#### TRY IT
Copy every line below that has the word "none" in it.

#### MATERIAL PROVIDED
○ ○ ○ ○ ○ ○ ○
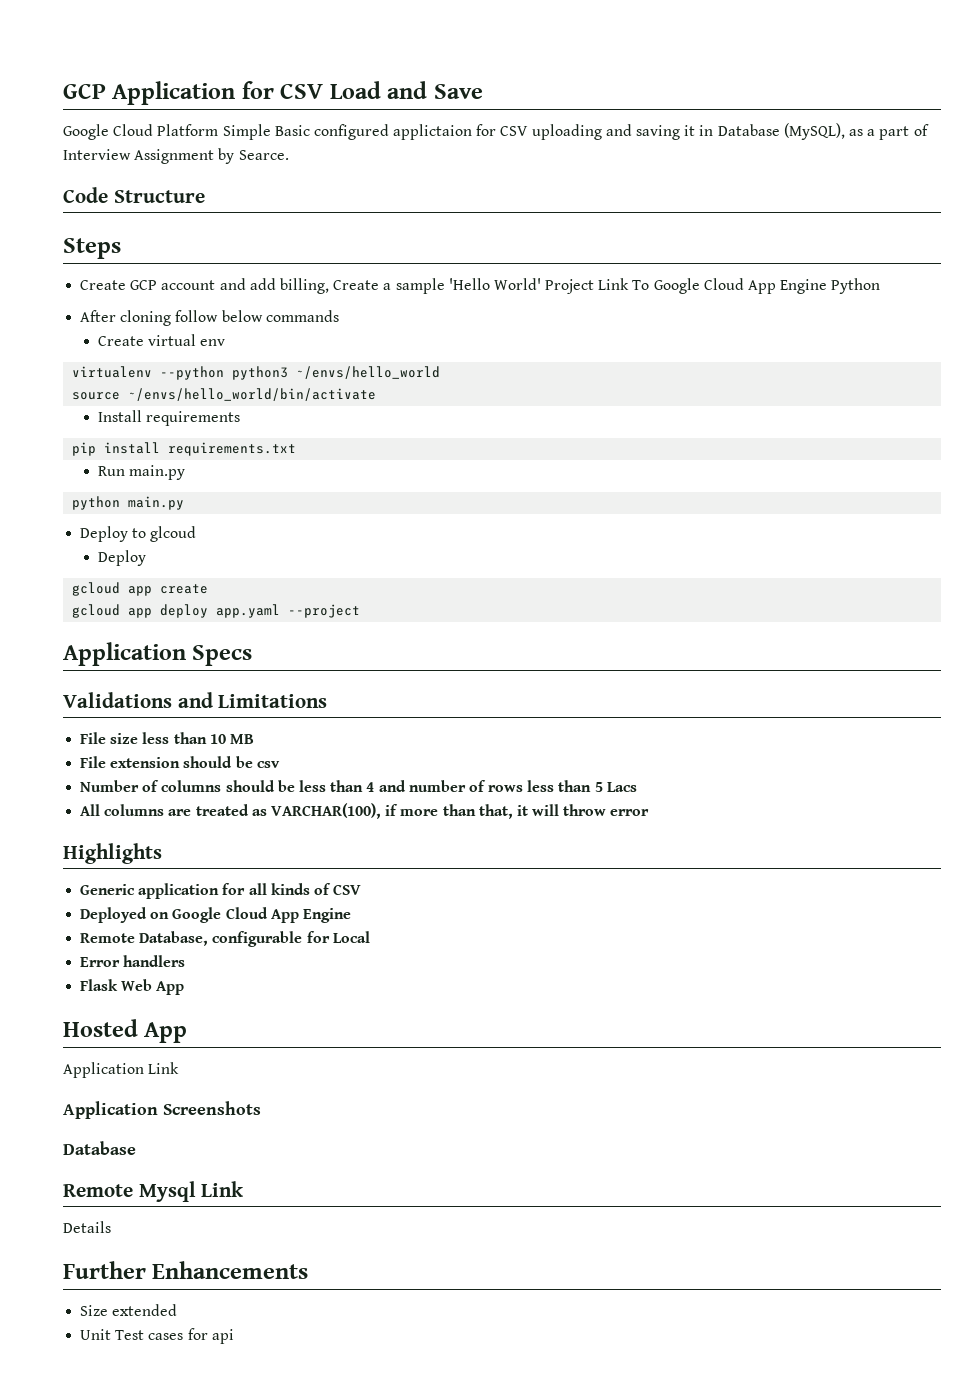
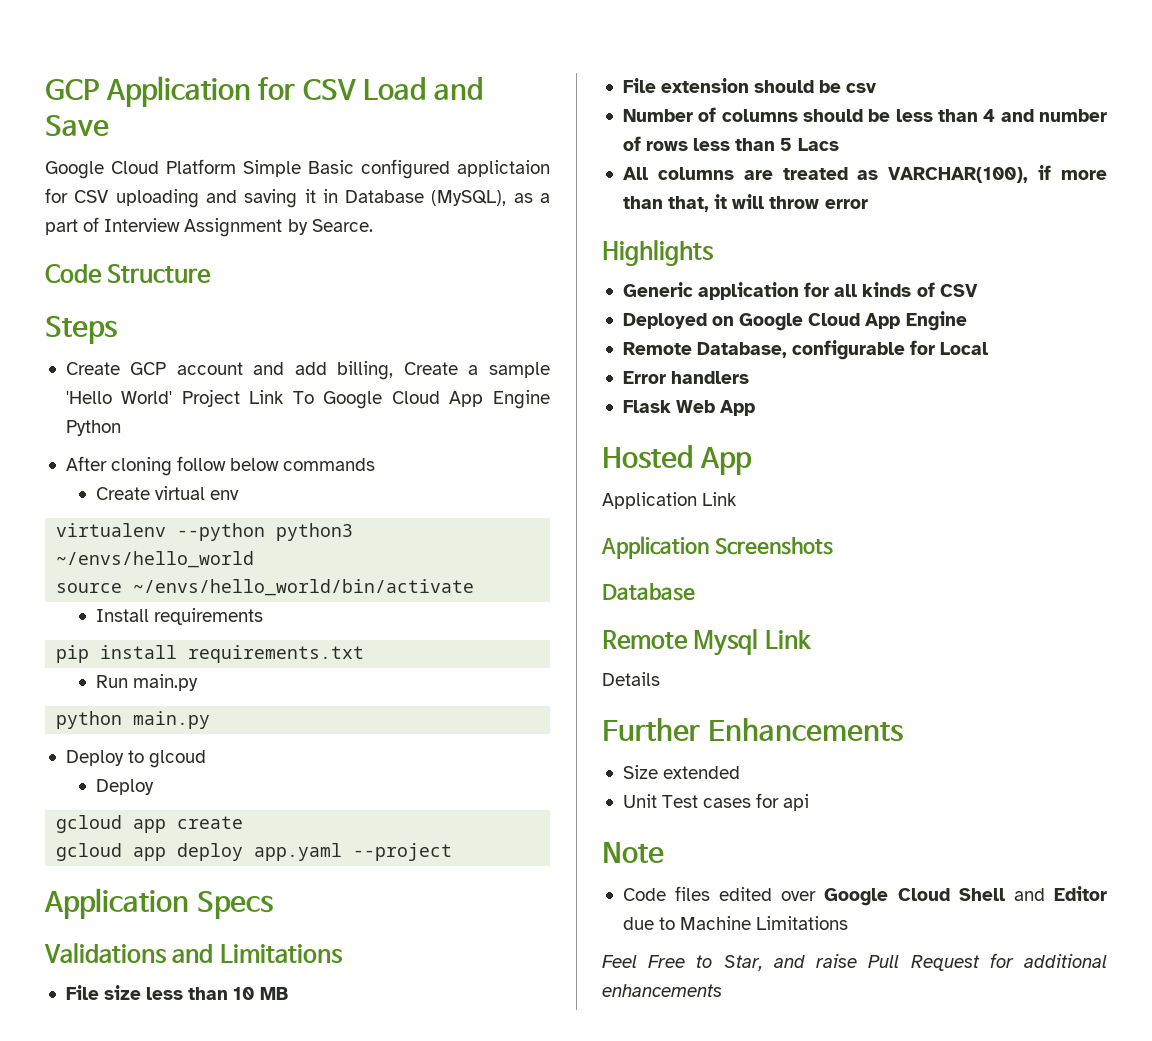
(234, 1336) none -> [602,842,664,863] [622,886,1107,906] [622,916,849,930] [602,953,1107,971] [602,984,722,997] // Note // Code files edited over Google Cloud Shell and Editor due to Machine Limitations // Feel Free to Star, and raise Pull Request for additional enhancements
○ ○ ○ ○ ○ ○ ○
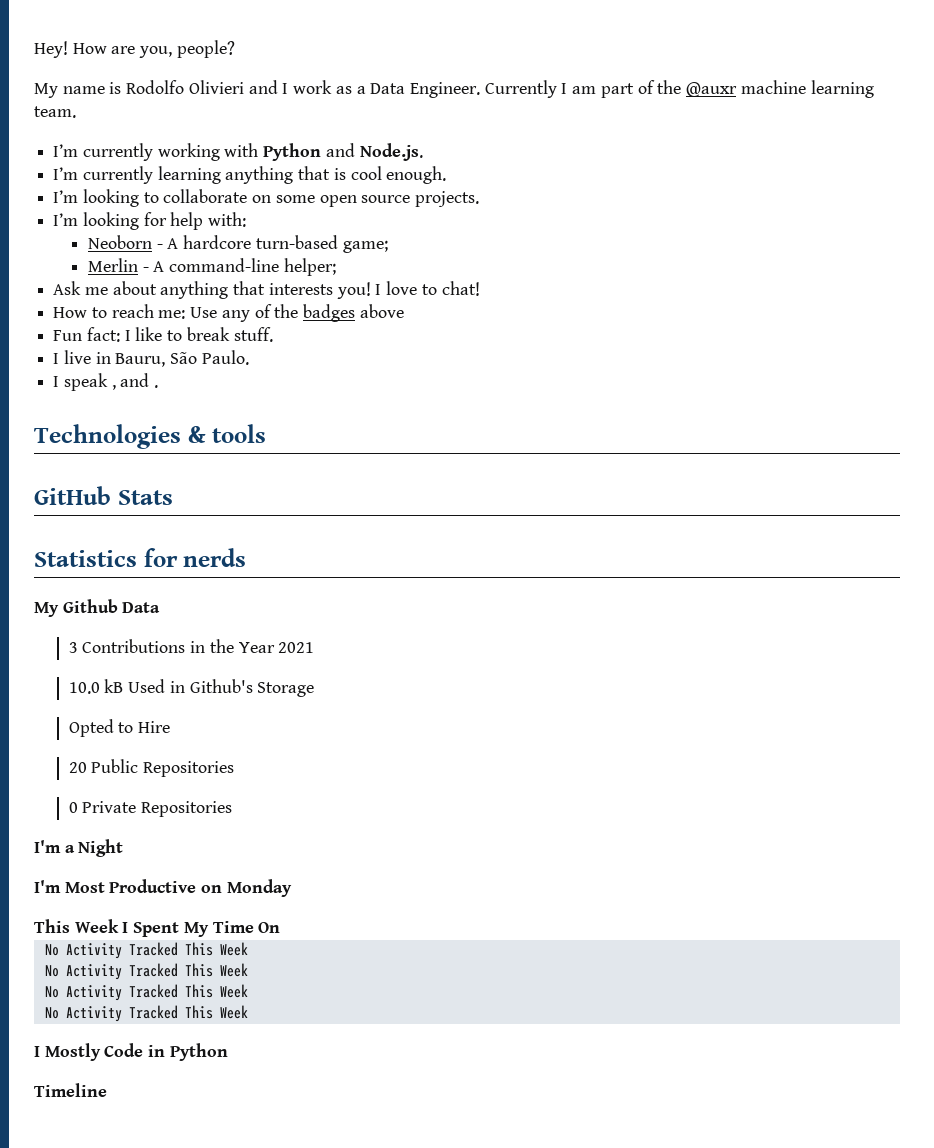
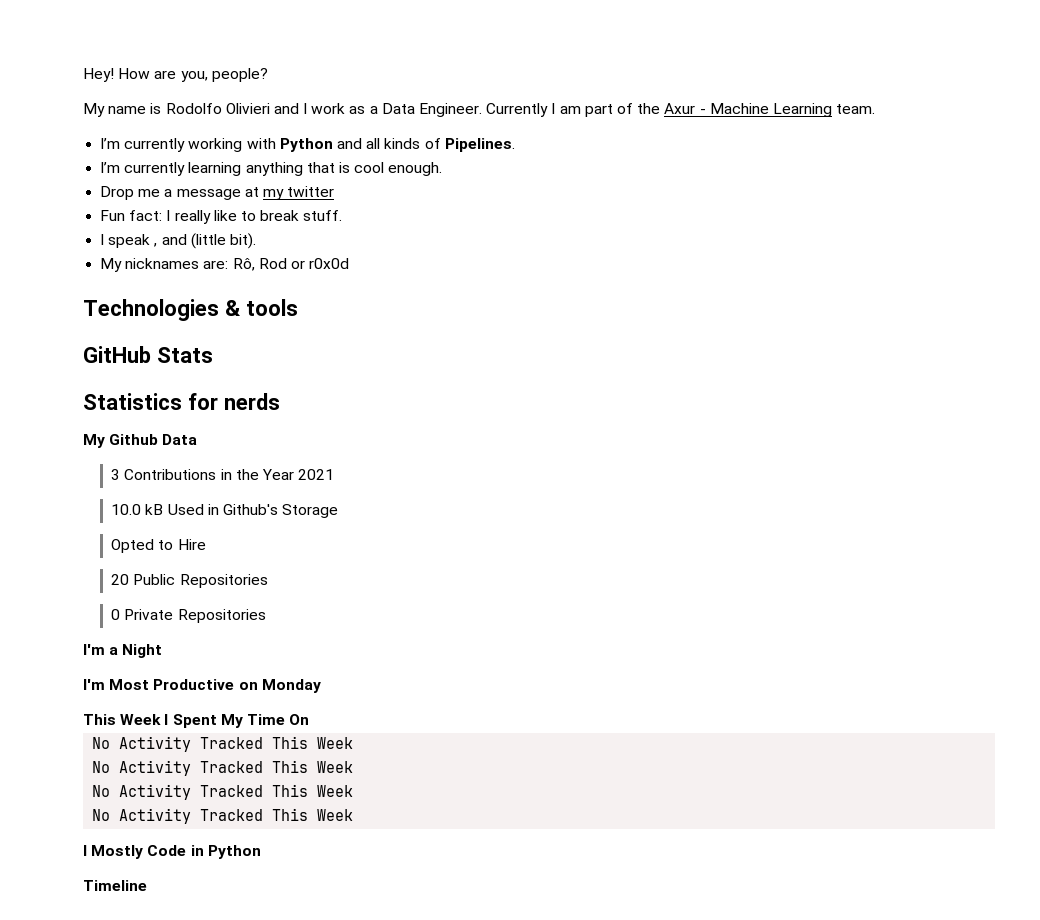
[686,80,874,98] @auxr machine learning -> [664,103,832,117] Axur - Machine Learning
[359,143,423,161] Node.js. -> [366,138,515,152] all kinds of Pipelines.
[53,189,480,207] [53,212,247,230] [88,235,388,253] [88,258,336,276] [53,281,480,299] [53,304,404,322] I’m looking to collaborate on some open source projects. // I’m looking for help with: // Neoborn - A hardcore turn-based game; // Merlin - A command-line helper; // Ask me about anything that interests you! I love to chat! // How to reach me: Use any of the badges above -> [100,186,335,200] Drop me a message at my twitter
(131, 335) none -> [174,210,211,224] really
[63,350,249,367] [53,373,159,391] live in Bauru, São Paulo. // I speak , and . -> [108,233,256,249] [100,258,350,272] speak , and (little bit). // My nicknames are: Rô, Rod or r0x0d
○ ○ ○ ○ ○ ○ ○
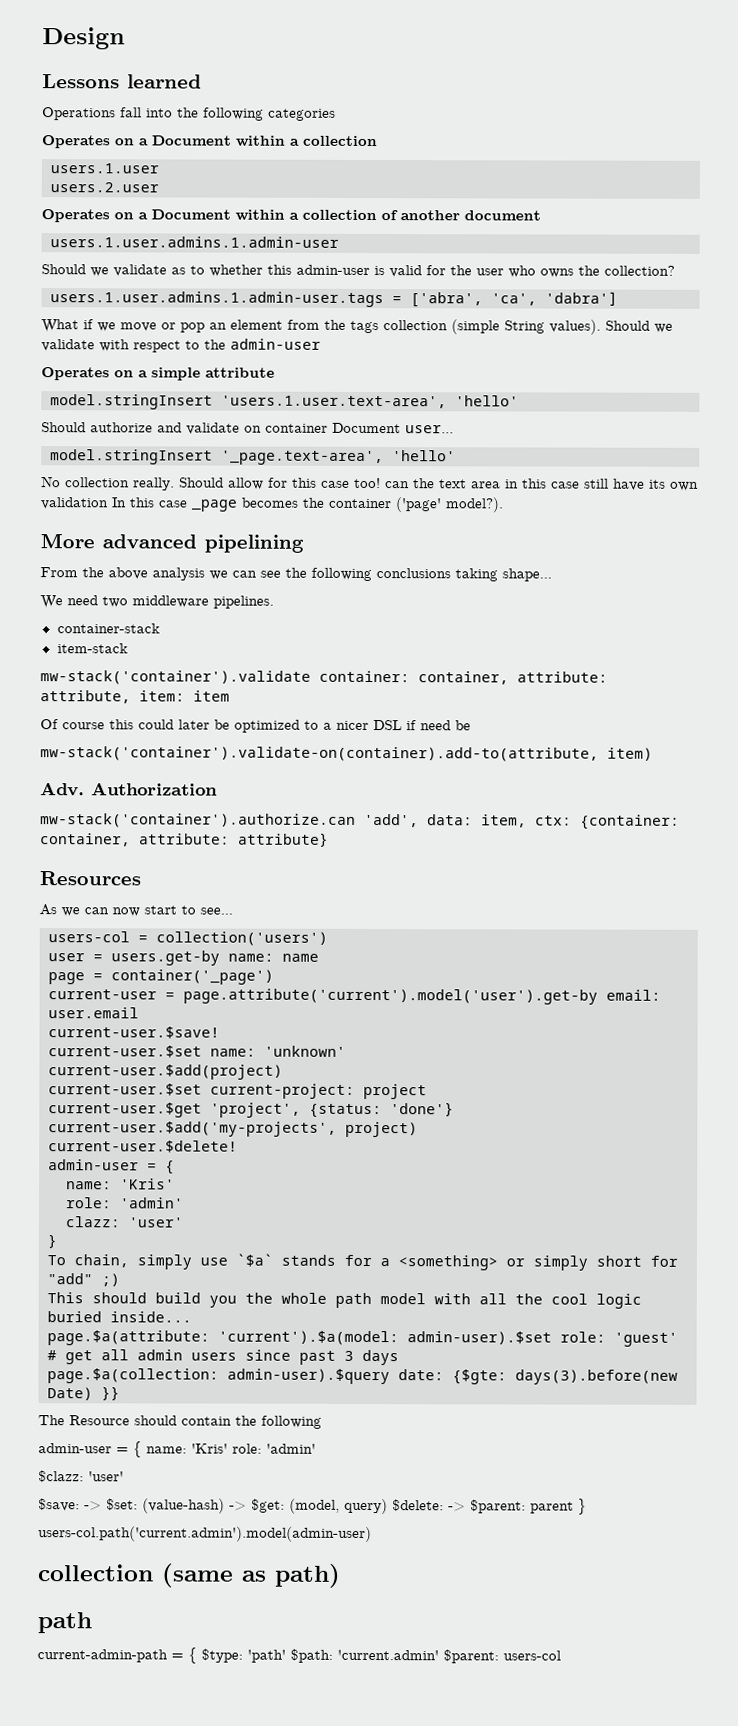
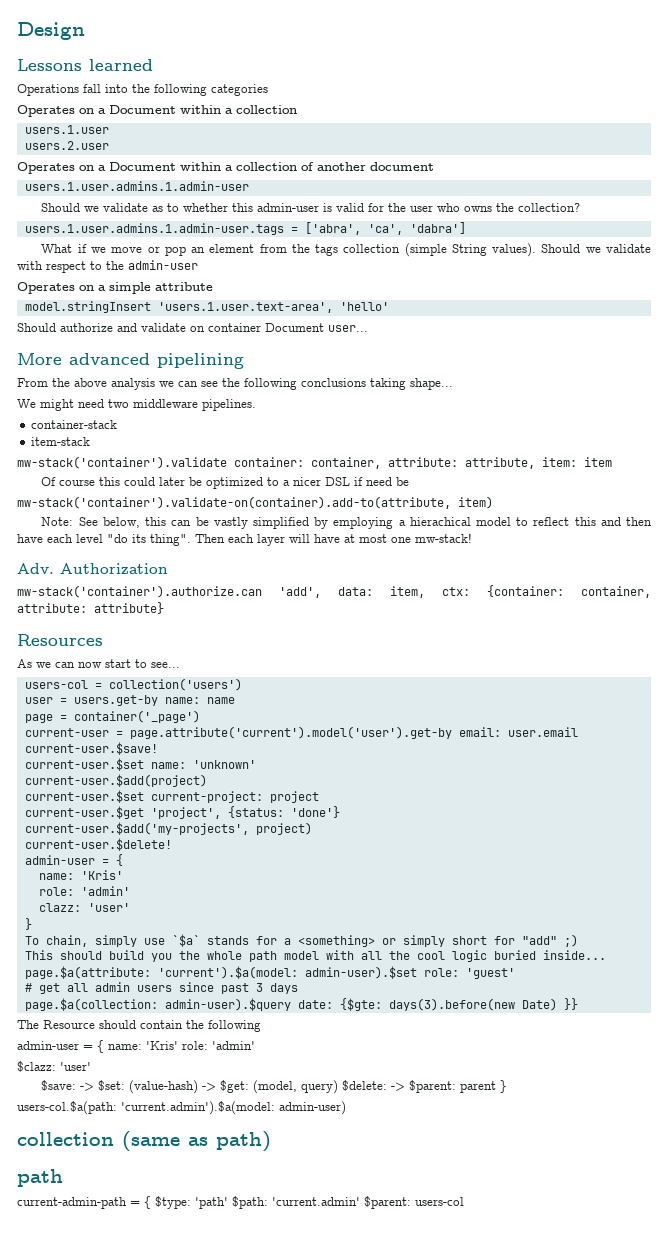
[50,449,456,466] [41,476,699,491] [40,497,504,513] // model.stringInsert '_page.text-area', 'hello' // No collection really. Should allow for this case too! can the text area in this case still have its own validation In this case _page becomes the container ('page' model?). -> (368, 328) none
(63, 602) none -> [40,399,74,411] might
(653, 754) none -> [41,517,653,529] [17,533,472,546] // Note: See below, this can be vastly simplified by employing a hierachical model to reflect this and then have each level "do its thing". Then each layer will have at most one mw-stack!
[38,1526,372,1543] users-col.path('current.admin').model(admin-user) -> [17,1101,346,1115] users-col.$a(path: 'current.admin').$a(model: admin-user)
○ ○ ○ ○ ○ ○ ○
#### TASK ANSWER
(234, 1336) none -> [602,842,664,863] [622,886,1107,906] [622,916,849,930] [602,953,1107,971] [602,984,722,997] // Note // Code files edited over Google Cloud Shell and Editor due to Machine Limitations // Feel Free to Star, and raise Pull Request for additional enhancements
(131, 335) none -> [174,210,211,224] really
[50,449,456,466] [41,476,699,491] [40,497,504,513] // model.stringInsert '_page.text-area', 'hello' // No collection really. Should allow for this case too! can the text area in this case still have its own validation In this case _page becomes the container ('page' model?). -> (368, 328) none
(63, 602) none -> [40,399,74,411] might
(653, 754) none -> [41,517,653,529] [17,533,472,546] // Note: See below, this can be vastly simplified by employing a hierachical model to reflect this and then have each level "do its thing". Then each layer will have at most one mw-stack!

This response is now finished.